Saved entries:
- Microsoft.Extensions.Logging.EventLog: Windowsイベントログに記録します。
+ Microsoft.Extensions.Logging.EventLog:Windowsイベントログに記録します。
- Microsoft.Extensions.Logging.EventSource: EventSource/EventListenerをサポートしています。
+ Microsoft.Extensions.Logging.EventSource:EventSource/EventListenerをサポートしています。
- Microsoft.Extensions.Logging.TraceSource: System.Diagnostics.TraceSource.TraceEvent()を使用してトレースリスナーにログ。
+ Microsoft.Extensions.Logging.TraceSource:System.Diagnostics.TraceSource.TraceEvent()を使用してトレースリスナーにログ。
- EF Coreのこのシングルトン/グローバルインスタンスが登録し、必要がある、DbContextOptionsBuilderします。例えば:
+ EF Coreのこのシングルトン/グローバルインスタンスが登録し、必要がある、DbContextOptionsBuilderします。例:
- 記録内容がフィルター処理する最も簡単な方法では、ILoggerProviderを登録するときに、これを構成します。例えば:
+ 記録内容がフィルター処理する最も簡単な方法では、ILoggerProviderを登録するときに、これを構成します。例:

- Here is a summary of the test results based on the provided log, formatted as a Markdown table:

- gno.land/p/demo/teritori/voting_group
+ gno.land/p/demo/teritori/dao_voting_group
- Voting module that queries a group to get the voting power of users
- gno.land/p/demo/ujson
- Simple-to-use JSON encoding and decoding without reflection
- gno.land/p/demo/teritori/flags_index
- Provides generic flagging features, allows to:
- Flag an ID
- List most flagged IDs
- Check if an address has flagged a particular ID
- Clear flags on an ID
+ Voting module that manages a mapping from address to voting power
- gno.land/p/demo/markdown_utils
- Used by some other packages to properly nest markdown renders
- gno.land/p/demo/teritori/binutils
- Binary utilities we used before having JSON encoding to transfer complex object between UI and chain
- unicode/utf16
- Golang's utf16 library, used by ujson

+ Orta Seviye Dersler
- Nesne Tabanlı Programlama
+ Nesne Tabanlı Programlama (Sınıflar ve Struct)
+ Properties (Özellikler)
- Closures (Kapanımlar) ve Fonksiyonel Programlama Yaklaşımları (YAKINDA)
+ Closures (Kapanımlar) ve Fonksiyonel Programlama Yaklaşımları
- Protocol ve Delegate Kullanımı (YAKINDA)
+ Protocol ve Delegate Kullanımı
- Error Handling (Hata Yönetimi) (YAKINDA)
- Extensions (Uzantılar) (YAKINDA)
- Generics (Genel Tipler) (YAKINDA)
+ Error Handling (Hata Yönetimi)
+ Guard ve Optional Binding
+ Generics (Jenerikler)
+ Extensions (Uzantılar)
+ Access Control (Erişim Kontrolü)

Action item:
With the entries above as the source, set down exactly the lines from the one holding "- Extensions (Uzantılar) (YAKINDA)" through the last line, both ends included.

Response:
- Extensions (Uzantılar) (YAKINDA)
- Generics (Genel Tipler) (YAKINDA)
+ Error Handling (Hata Yönetimi)
+ Guard ve Optional Binding
+ Generics (Jenerikler)
+ Extensions (Uzantılar)
+ Access Control (Erişim Kontrolü)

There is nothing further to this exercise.